Revision comparison data
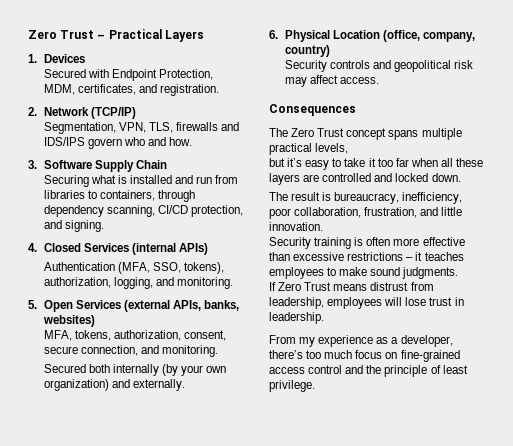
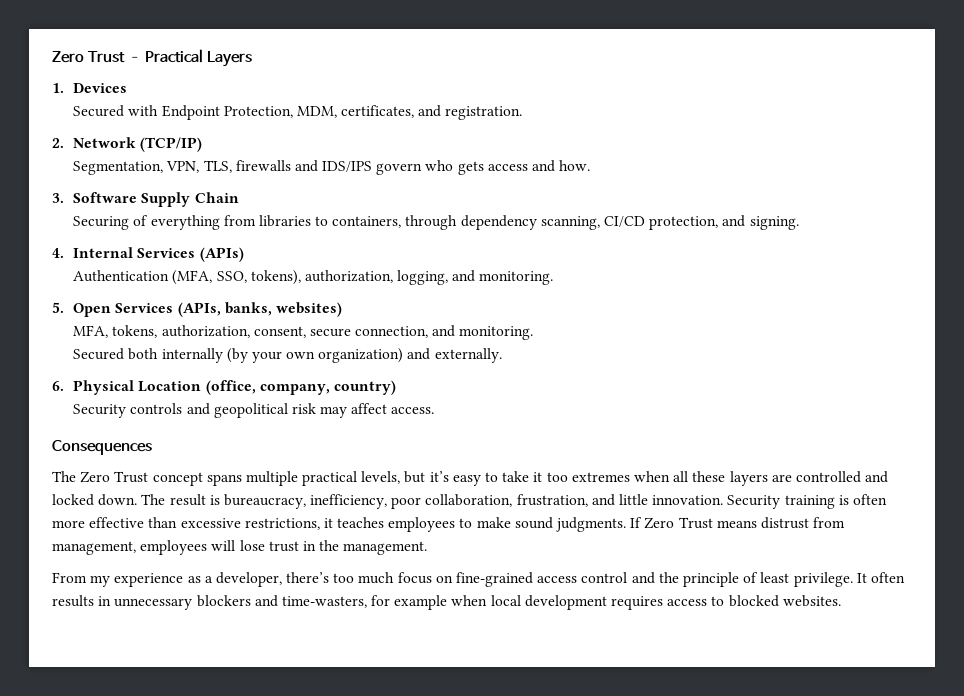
- Segmentation, VPN, TLS, firewalls and IDS/IPS govern who and how.
+ Segmentation, VPN, TLS, firewalls and IDS/IPS govern who gets access and how.
- Securing what is installed and run from libraries to containers, through dependency scanning, CI/CD protection, and signing.
+ Securing of everything from libraries to containers, through dependency scanning, CI/CD protection, and signing.
- 4. Closed Services (internal APIs)
+ 4. Internal Services (APIs)
- 5. Open Services (external APIs, banks, websites)
+ 5. Open Services (APIs, banks, websites)
- The Zero Trust concept spans multiple practical levels,
- but it’s easy to take it too far when all these layers are controlled and locked down.
- The result is bureaucracy, inefficiency, poor collaboration, frustration, and little innovation.
- Security training is often more effective than excessive restrictions – it teaches employees to make sound judgments.
- If Zero Trust means distrust from leadership, employees will lose trust in leadership.
+ The Zero Trust concept spans multiple practical levels, but it’s easy to take it too extremes when all these layers are controlled and locked down. The result is bureaucracy, inefficiency, poor collaboration, frustration, and little innovation. Security training is often more effective than excessive restrictions, it teaches employees to make sound judgments. If Zero Trust means distrust from management, employees will lose trust in the management.
+ It often results in unnecessary blockers and time-wasters, for example when local development requires access to blocked websites.

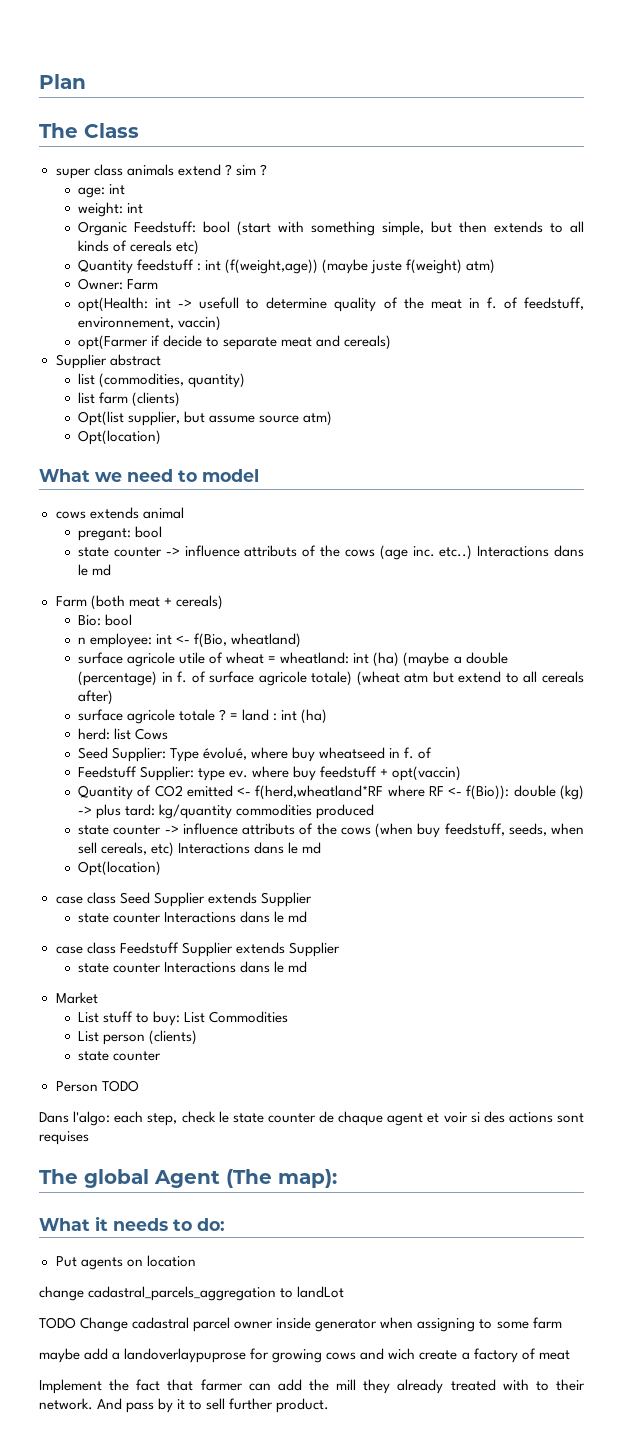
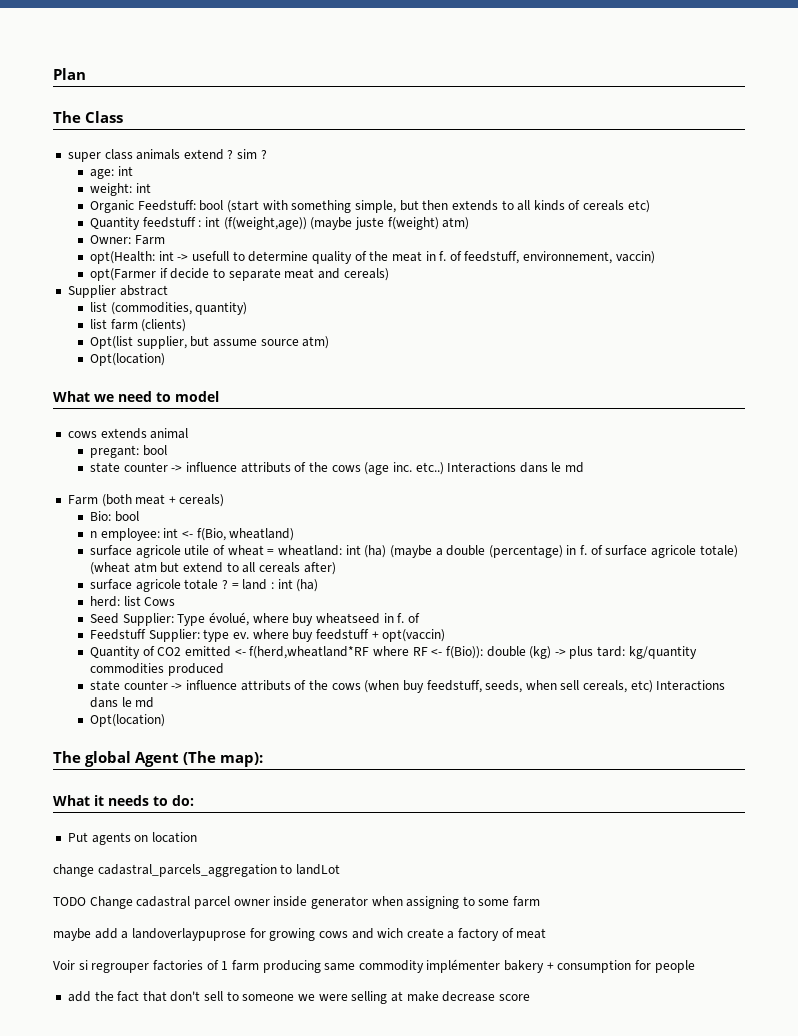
- case class Seed Supplier extends Supplier
- state counter Interactions dans le md
- case class Feedstuff Supplier extends Supplier
- state counter Interactions dans le md
- Market
- List stuff to buy: List Commodities
- List person (clients)
- state counter
- Person TODO
- Dans l'algo: each step, check le state counter de chaque agent et voir si des actions sont requises
- Implement the fact that farmer can add the mill they already treated with to their network. And pass by it to sell further product.
+ Voir si regrouper factories of 1 farm producing same commodity implémenter bakery + consumption for people
+ add the fact that don't sell to someone we were selling at make decrease score

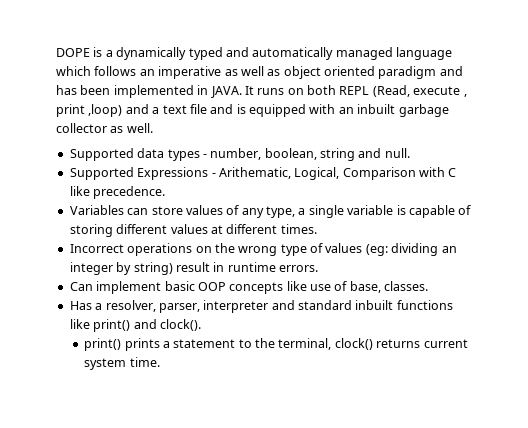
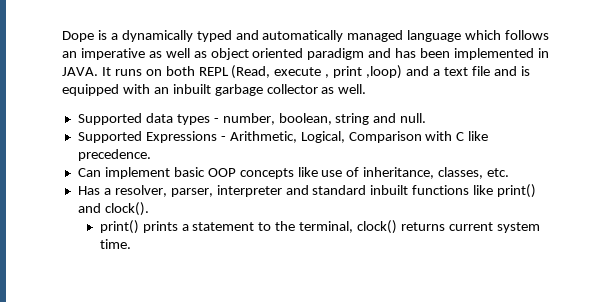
- DOPE is a dynamically typed and automatically managed language which follows an imperative as well as object oriented paradigm and has been implemented in JAVA.
+ Dope is a dynamically typed and automatically managed language which follows an imperative as well as object oriented paradigm and has been implemented in JAVA.
- Supported Expressions - Arithematic, Logical, Comparison with C like precedence.
+ Supported Expressions - Arithmetic, Logical, Comparison with C like precedence.
- Variables can store values of any type, a single variable is capable of storing different values at different times.
- Incorrect operations on the wrong type of values (eg: dividing an integer by string) result in runtime errors.
- Can implement basic OOP concepts like use of base, classes.
+ Can implement basic OOP concepts like use of inheritance, classes, etc.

> Task description
For every line of the records that has the word "with" in it, make a copy.

> Result of the exercise
- Implement the fact that farmer can add the mill they already treated with to their network. And pass by it to sell further product.
- Supported Expressions - Arithematic, Logical, Comparison with C like precedence.
+ Supported Expressions - Arithmetic, Logical, Comparison with C like precedence.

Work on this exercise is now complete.